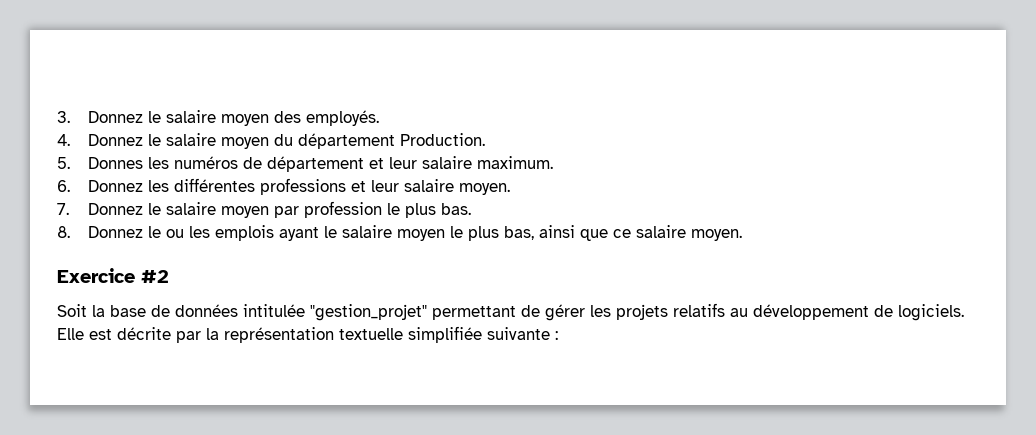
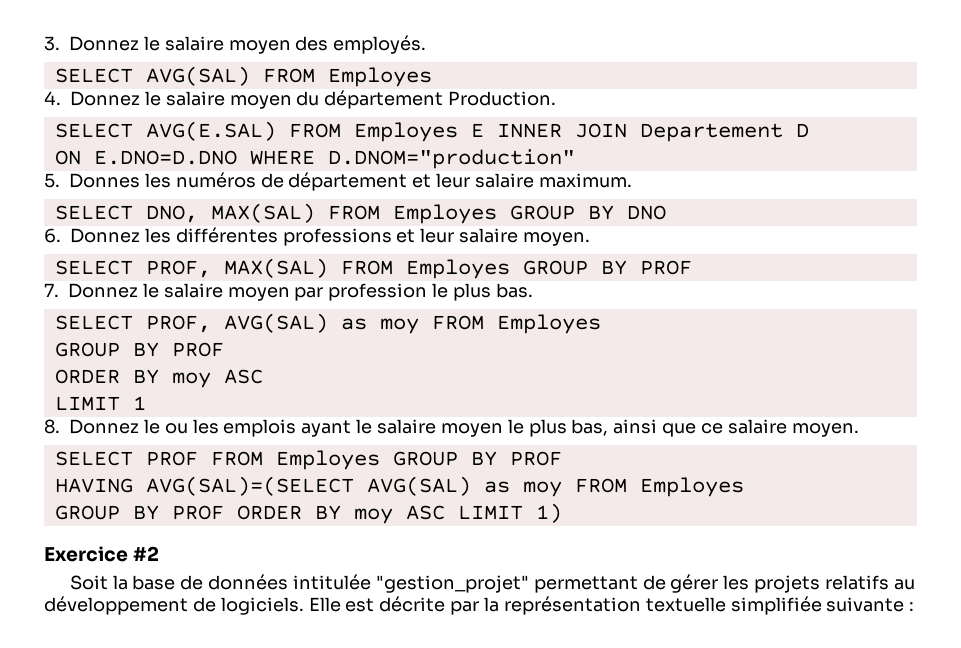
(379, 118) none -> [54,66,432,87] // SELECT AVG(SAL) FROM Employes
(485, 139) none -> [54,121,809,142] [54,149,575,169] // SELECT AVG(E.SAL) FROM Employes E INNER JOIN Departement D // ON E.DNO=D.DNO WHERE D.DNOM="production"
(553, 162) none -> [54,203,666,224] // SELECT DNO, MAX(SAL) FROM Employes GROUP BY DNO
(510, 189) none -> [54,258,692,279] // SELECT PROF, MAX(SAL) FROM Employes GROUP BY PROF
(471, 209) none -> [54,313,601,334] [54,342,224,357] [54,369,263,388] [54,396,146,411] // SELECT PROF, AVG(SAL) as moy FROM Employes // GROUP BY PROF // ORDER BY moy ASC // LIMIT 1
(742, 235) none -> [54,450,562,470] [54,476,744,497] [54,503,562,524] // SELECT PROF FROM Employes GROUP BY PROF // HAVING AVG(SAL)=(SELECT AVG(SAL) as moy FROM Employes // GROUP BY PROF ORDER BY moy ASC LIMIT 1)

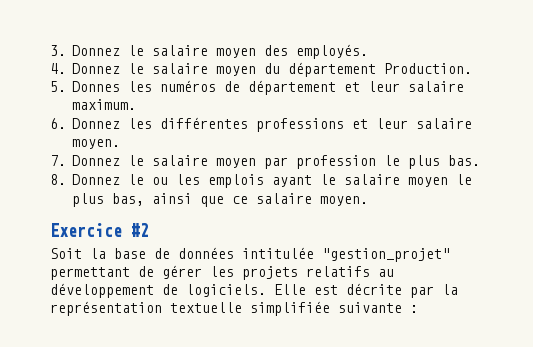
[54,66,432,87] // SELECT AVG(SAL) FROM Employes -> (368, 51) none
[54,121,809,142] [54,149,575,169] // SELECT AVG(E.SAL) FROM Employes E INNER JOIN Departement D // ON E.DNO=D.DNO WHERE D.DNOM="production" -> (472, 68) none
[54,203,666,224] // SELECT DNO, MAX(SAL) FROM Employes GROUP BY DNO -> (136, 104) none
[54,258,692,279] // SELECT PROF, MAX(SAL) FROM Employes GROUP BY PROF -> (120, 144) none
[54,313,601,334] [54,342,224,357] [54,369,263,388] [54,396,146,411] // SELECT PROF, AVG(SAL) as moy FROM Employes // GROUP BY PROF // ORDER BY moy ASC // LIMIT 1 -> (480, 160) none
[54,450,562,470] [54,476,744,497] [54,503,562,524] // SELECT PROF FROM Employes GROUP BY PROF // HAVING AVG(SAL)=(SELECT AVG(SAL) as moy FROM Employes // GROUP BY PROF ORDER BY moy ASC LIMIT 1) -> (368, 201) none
_____
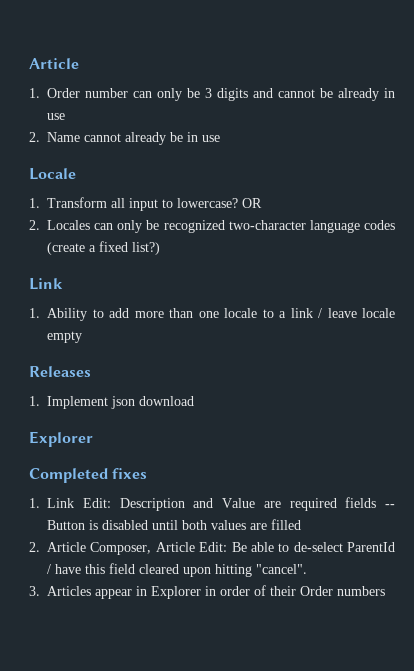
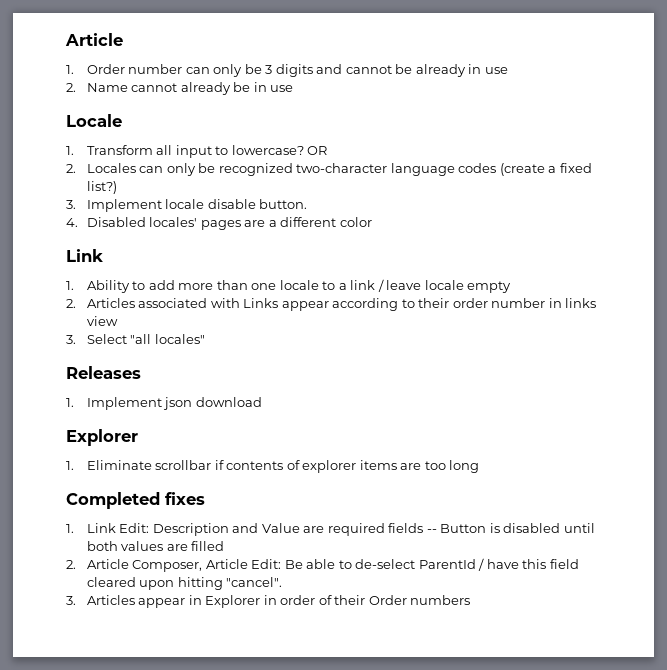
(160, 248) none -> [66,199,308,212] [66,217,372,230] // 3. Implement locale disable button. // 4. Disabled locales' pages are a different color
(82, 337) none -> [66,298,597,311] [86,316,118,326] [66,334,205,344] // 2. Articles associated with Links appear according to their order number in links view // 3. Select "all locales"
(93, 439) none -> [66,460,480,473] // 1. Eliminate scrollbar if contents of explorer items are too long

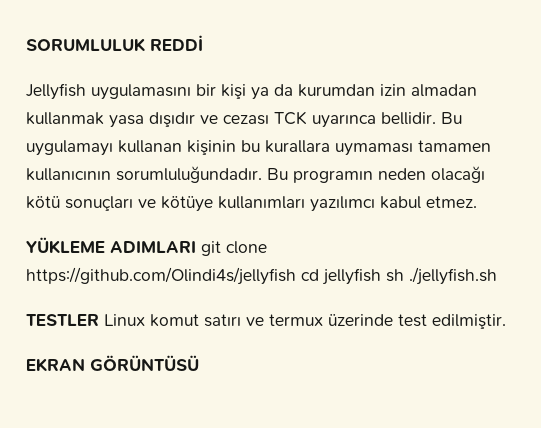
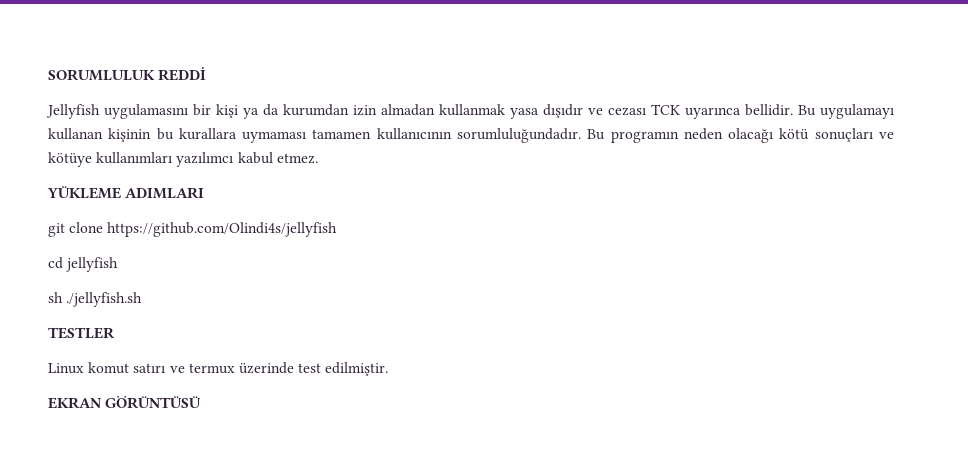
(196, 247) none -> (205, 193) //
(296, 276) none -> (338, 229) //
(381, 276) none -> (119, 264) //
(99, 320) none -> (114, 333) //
_____
WHAT YOU WILL DO: In the entries above, how many lines hold the word "LIMIT"? State the number and nothing else.

OUTPUT FOR THIS EXERCISE: 4